ROPfuscator: Robust Obfuscation with ROP
This work provides a principled evaluation and a new obfuscation tool for software developers and security researchers to protect intellectual property from sophisticated reverse engineering attacks.
The paper introduces ROPfuscator, a compiler-driven obfuscation technique that repurposes Return-Oriented Programming (ROP) to protect software intellectual property from reverse engineering. It incorporates opaque predicates, constants, and instruction hiding to create a robust obfuscation against man-at-the-end (MATE) attacks.

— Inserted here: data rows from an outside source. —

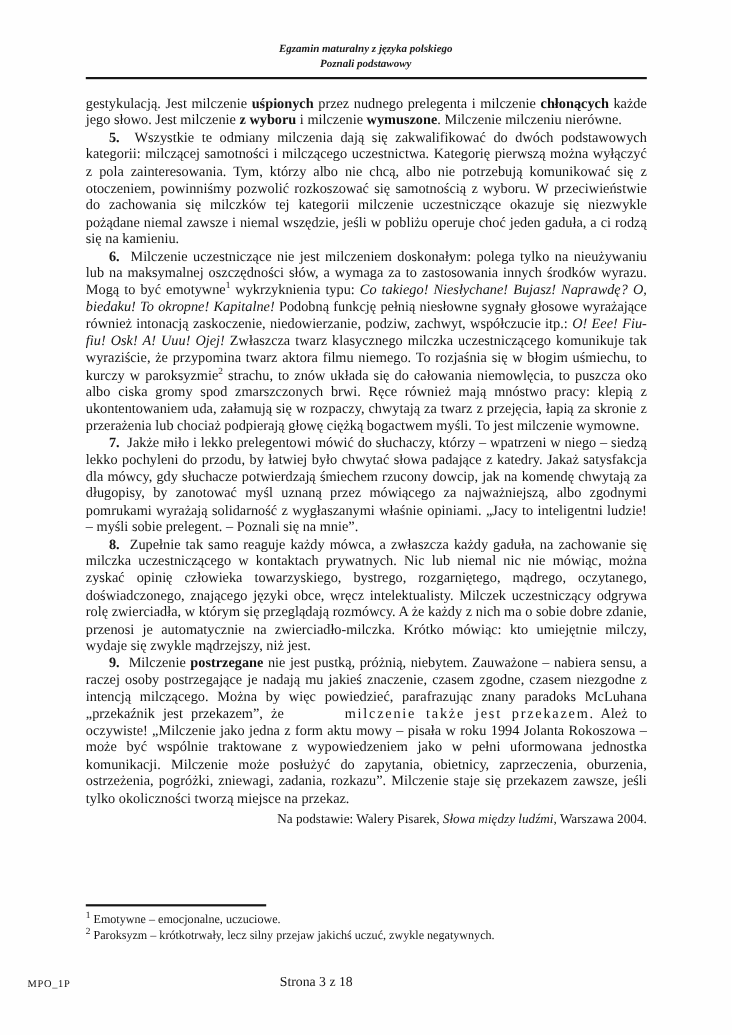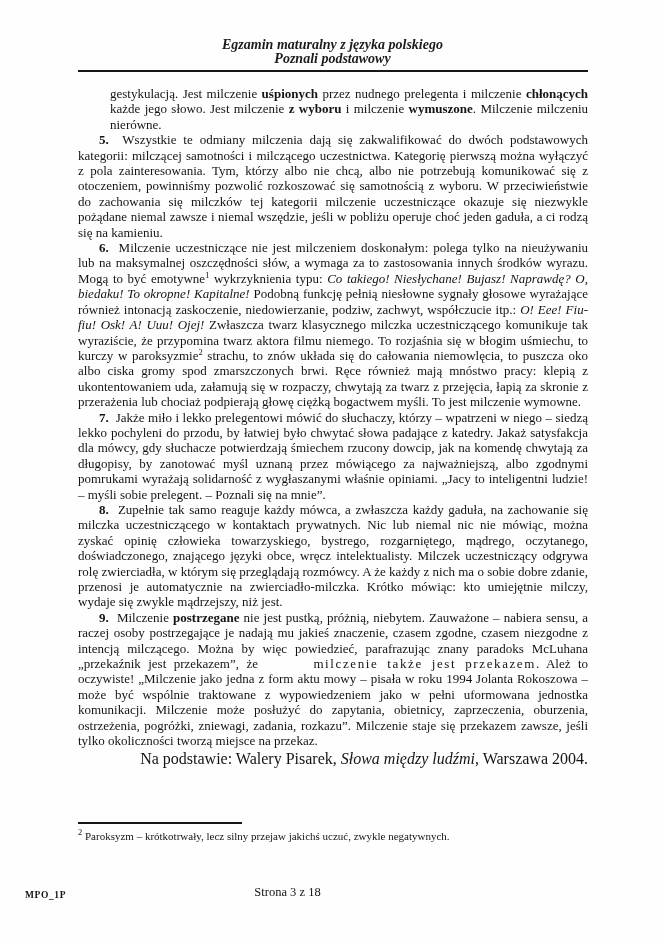--- a/index.html
+++ b/index.html
@@ -14,55 +14,54 @@
     background: #fefefe;
     color: #141414;
     font-family: "Liberation Serif", "DejaVu Serif", serif;
     overflow: hidden;
   }
   .header {
     margin-top: 38px;
     text-align: center;
     font-style: italic;
     font-weight: bold;
-    font-size: 14px;
+    font-size: 10px;
     line-height: 14px;
     color: #1b1b1b;
   }
   .header-rule {
     margin: 4px 77px 0 78px;
     border-top: 2px solid #161616;
     height: 0;
   }
   .body-text {
     margin: 14px 77px 0 78px;
     text-align: justify;
     font-size: 13px;
     line-height: 15.4px;
   }
   .para {
     margin: 0;
     text-indent: 21px;
   }
   .para.no-indent {
     text-indent: 0;
-    margin-left: 32px;
   }
   .run-b { font-weight: bold; }
   .run-i { font-style: italic; }
   .run-sp { letter-spacing: 1.6px; margin-left: 48px; }
   sup {
     font-size: 8.5px;
     line-height: 0;
     vertical-align: super;
   }
   .source {
     margin: 4px 77px 0 78px;
     text-align: right;
-    font-size: 16px;
+    font-size: 12px;
     line-height: 14px;
   }
   .footnotes {
     position: absolute;
     left: 78px;
     top: 822px;
     width: 510px;
     font-size: 11px;
     line-height: 14.5px;
   }
@@ -70,21 +69,21 @@
     width: 164px;
     border-top: 2px solid #161616;
     height: 0;
     margin-bottom: 5px;
   }
   .footnote { margin: 0; }
   .footer-code {
     position: absolute;
     left: 25px;
     top: 890px;
-    font-weight: bold;
+    font-weight: normal;
     font-size: 9.5px;
     letter-spacing: 0.6px;
   }
   .footer-page {
     position: absolute;
     left: 0;
     top: 885px;
     width: 575px;
     text-align: center;
     font-size: 12.5px;
@@ -108,19 +107,20 @@
     <p class="para"><span class="run-b">6.</span><span>&nbsp; Milczenie uczestniczące nie jest milczeniem doskonałym: polega tylko na nieużywaniu lub na maksymalnej oszczędności słów, a wymaga za to zastosowania innych środków wyrazu. Mogą to być emotywne</span><sup>1</sup><span> wykrzyknienia typu: </span><span class="run-i">Co takiego! Niesłychane! Bujasz! Naprawdę? O, biedaku! To okropne! Kapitalne!</span><span> Podobną funkcję pełnią niesłowne sygnały głosowe wyrażające również intonacją zaskoczenie, niedowierzanie, podziw, zachwyt, współczucie itp.: </span><span class="run-i">O! Eee! Fiu-fiu! Osk! A! Uuu! Ojej!</span><span> Zwłaszcza twarz klasycznego milczka uczestniczącego komunikuje tak wyraziście, że przypomina twarz aktora filmu niemego. To rozjaśnia się w błogim uśmiechu, to kurczy w paroksyzmie</span><sup>2</sup><span> strachu, to znów układa się do całowania niemowlęcia, to puszcza oko albo ciska gromy spod zmarszczonych brwi. Ręce również mają mnóstwo pracy: klepią z ukontentowaniem uda, załamują się w rozpaczy, chwytają za twarz z przejęcia, łapią za skronie z przerażenia lub chociaż podpierają głowę ciężką bogactwem myśli. To jest milczenie wymowne.</span></p>
     <p class="para"><span class="run-b">7.</span><span>&nbsp; Jakże miło i lekko prelegentowi mówić do słuchaczy, którzy – wpatrzeni w niego – siedzą lekko pochyleni do przodu, by łatwiej było chwytać słowa padające z katedry. Jakaż satysfakcja dla mówcy, gdy słuchacze potwierdzają śmiechem rzucony dowcip, jak na komendę chwytają za długopisy, by zanotować myśl uznaną przez mówiącego za najważniejszą, albo zgodnymi pomrukami wyrażają solidarność z wygłaszanymi właśnie opiniami. „Jacy to inteligentni ludzie! – myśli sobie prelegent. – Poznali się na mnie”.</span></p>
     <p class="para"><span class="run-b">8.</span><span>&nbsp; Zupełnie tak samo reaguje każdy mówca, a zwłaszcza każdy gaduła, na zachowanie się milczka uczestniczącego w kontaktach prywatnych. Nic lub niemal nic nie mówiąc, można zyskać opinię człowieka towarzyskiego, bystrego, rozgarniętego, mądrego, oczytanego, doświadczonego, znającego języki obce, wręcz intelektualisty. Milczek uczestniczący odgrywa rolę zwierciadła, w którym się przeglądają rozmówcy. A że każdy z nich ma o sobie dobre zdanie, przenosi je automatycznie na zwierciadło-milczka. Krótko mówiąc: kto umiejętnie milczy, wydaje się zwykle mądrzejszy, niż jest.</span></p>
     <p class="para"><span class="run-b">9.</span><span>&nbsp; Milczenie </span><span class="run-b">postrzegane</span><span> nie jest pustką, próżnią, niebytem. Zauważone – nabiera sensu, a raczej osoby postrzegające je nadają mu jakieś znaczenie, czasem zgodne, czasem niezgodne z intencją milczącego. Można by więc powiedzieć, parafrazując znany paradoks McLuhana „przekaźnik jest przekazem”, że </span><span class="run-sp">milczenie także jest przekazem</span><span>. Ależ to oczywiste! „Milczenie jako jedna z form aktu mowy – pisała w roku 1994 Jolanta Rokoszowa – może być wspólnie traktowane z wypowiedzeniem jako w pełni uformowana jednostka komunikacji. Milczenie może posłużyć do zapytania, obietnicy, zaprzeczenia, oburzenia, ostrzeżenia, pogróżki, zniewagi, zadania, rozkazu”. Milczenie staje się przekazem zawsze, jeśli tylko okoliczności tworzą miejsce na przekaz.</span></p>
   </div>
 
   <p class="source"><span>Na podstawie: Walery Pisarek, </span><span class="run-i">Słowa między ludźmi</span><span>, Warszawa 2004.</span></p>
 
   <div class="footnotes">
     <div class="footnote-rule"></div>
+    <p class="footnote"><sup>1</sup><span><span> Emotywne – emocjonalne, uczuciowe.</span></span></p>
     <p class="footnote"><sup>2</sup><span><span> Paroksyzm – krótkotrwały, lecz silny przejaw jakichś uczuć, zwykle negatywnych.</span></span></p>
   </div>
 
   <div class="footer-code">MPO_1P</div>
   <div class="footer-page">Strona 3 z 18</div>
 
 </div>
 
 </body></html>

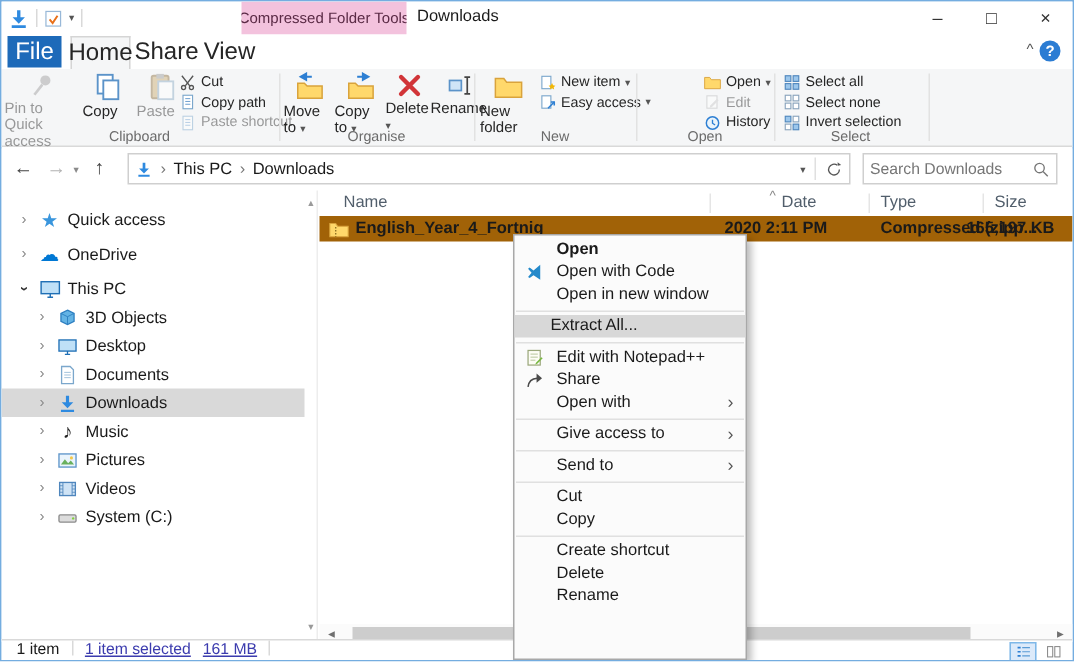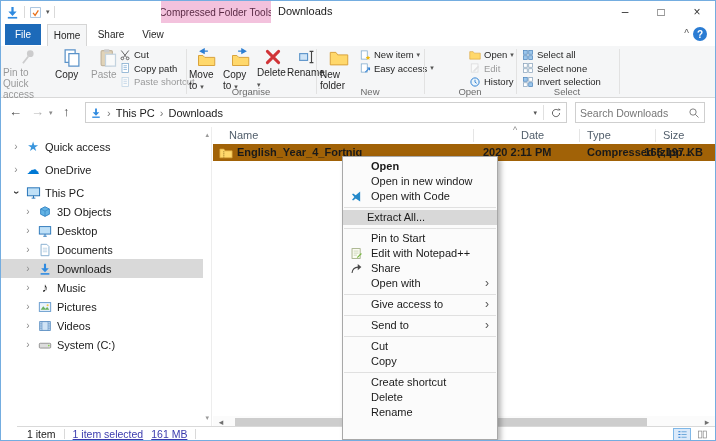--- a/index.html
+++ b/index.html
@@ -14,21 +14,21 @@
   .qat svg { display:block; }
   .qat .caret { font-size:7px; color:#555; }
   .ctx-header { position:absolute; left:160px; top:0; width:110px; height:22px; background:#f3c2dd; color:#5a2a45;
                 display:flex; align-items:center; justify-content:center; font-size:10px; white-space:nowrap; overflow:hidden; }
   .win-title { position:absolute; left:277px; top:4px; font-size:11px; color:#1a1a1a; }
   .win-ctrls { position:absolute; right:0; top:0; display:flex; height:22px; }
   .win-ctrls .wc { width:36px; height:22px; display:flex; align-items:center; justify-content:center; font-size:12px; color:#333; }
 
   
   .tabrow { position:absolute; left:0; top:22px; right:0; height:23px; background:#fff; }
-  .tab { position:absolute; top:1px; height:21px; display:flex; align-items:center; justify-content:center; font-size:10px; color:#262626; }
+  .tab { position:absolute; top:1px; height:21px; display:flex; align-items:center; justify-content:center; font-size:16px; color:#262626; }
   .tab-file { left:4px; width:36px; background:#1d6ab9; color:#fff; }
   .tab-home { left:46px; width:40px; background:#f5f6f7; border:1px solid #d5d5d5; border-bottom:none; height:22px; }
   .tab-share { left:90px; width:40px; }
   .tab-view { left:132px; width:40px; }
   .ctx-tab-zone { position:absolute; left:160px; top:0; width:110px; height:23px; background:#fdeff7; display:flex; align-items:center; justify-content:center; }
   .ribbon-min { position:absolute; right:26px; top:5px; font-size:10px; color:#555; }
   .help-btn { position:absolute; right:8px; top:4px; width:14px; height:14px; border-radius:50%; background:#2b7cd3; color:#fff;
               font-size:10px; font-weight:bold; display:flex; align-items:center; justify-content:center; }
 
   
@@ -88,21 +88,21 @@
   .c-date { left:270px; }
   .c-type { left:374px; }
   .c-size { left:424px; width:66px; text-align:right; }
   .hscroll { position:absolute; left:0; right:0; bottom:0; height:12px; background:#fbfbfb; display:flex; align-items:center; }
   .hs-arrow { width:16px; text-align:center; font-size:9px; color:#707070; }
   .hs-track { position:relative; flex:1; height:12px; }
   .hs-thumb { position:absolute; left:6px; top:2px; width:412px; height:8px; background:#cdcdcd; }
 
   
   .statusbar { position:absolute; left:0; bottom:0; right:0; height:14px; border-top:1px solid #d9d9d9; background:#fff;
-               display:flex; align-items:center; padding-left:10px; gap:8px; font-size:10.5px;margin-left:16px; }
+               display:flex; padding-left:10px; gap:8px; font-size:10.5px; }
   .sb-div { width:1px; height:10px; background:#d9d9d9; }
   .status-sel { color:#3b3bae;text-decoration:underline; }
   .view-btns { position:absolute; right:4px; top:0; display:flex; gap:2px; align-items:center; height:14px; }
   .view-btn { width:18px; height:13px; display:flex; align-items:center; justify-content:center; }
   .view-btn.active { background:#dceafa; border:1px solid #7fb8e8; }
 
   
   .ctxmenu { position:absolute; left:341px; top:155px; width:156px; bottom:0; z-index:100;
              background:#fbfbfb; border:1px solid #a8a8a8; box-shadow:3px 3px 5px rgba(0,0,0,.28);
              padding-top:2px; overflow:hidden; }
@@ -331,20 +331,21 @@
           </svg>
         <span>Copy path</span>
       </div>
       <div class="rrow disabled">
         <svg width="12" height="12">
             <use href="#i-smallpage"></use>
           </svg>
         <span>Paste shortcut</span>
       </div>
     </div>
+    <div class="rgroup-label" style="left:0;width:184px">Clipboard</div>
     <div class="rsep" style="left:185px"></div>
 
     <div class="rbtn" style="left:188px;width:33px">
       <svg class="ric" width="20" height="20">
           <use href="#i-moveto"></use>
         </svg>
       <span>Move to</span> <span class="caret">▾</span>
     </div>
     <div class="rbtn" style="left:222px;width:33px">
       <svg class="ric" width="20" height="20">
@@ -608,31 +609,30 @@
       <span class="view-btn">
           <svg width="11" height="11">
             <use href="#i-viewthumb"></use>
           </svg>
         </span>
     </span>
   </div>
 
   <div class="ctxmenu">
     <div class="mi bold"><span>Open</span></div>
-    <div class="mi"><span>Open in new window</span></div>
     <div class="mi">
       <span class="mico"><svg width="13" height="13">
             <use href="#i-vscode"></use>
           </svg></span>
       <span>Open with Code</span>
     </div>
+    <div class="mi"><span>Open in new window</span></div>
     <div class="msep"></div>
     <div class="mi hover"><span>Extract All...</span></div>
     <div class="msep"></div>
-    <div class="mi"><span>Pin to Start</span></div>
     <div class="mi">
       <span class="mico"><svg width="13" height="13">
             <use href="#i-npp"></use>
           </svg></span>
       <span>Edit with Notepad++</span>
     </div>
     <div class="mi">
       <span class="mico"><svg width="13" height="13">
             <use href="#i-share"></use>
           </svg></span>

Software obfuscation plays a crucial role in protecting intellectual property in software from reverse engineering attempts. While some obfuscation techniques originate from the obfuscation-reverse engineering arms race, others stem from different research areas, such as binary software exploitation. Return-oriented programming (ROP) gained popularity as one of the most effective exploitation techniques for memory error vulnerabilities. ROP interferes with our natural perception of a process control flow, inspiring us to repurpose ROP as a robust and effective form of software obfuscation. Although previous work already explores ROP's effectiveness as an obfuscation technique, evolving reverse engineering research raises the need for principled reasoning to understand the strengths and limitations of ROP-based mechanisms against man-at-the-end (MATE) attacks. To this end, we present ROPfuscator, a compiler-driven obfuscation pass based on ROP for any programming language supported by LLVM. We incorporate opaque predicates and constants and a novel instruction hiding technique to withstand sophisticated MATE attacks. More importantly, we introduce a realistic and unified threat model to thoroughly evaluate ROPfuscator and provide principled reasoning on ROP-based obfuscation techniques that answer to code coverage, incurred overhead, correctness, robustness, and practicality challenges.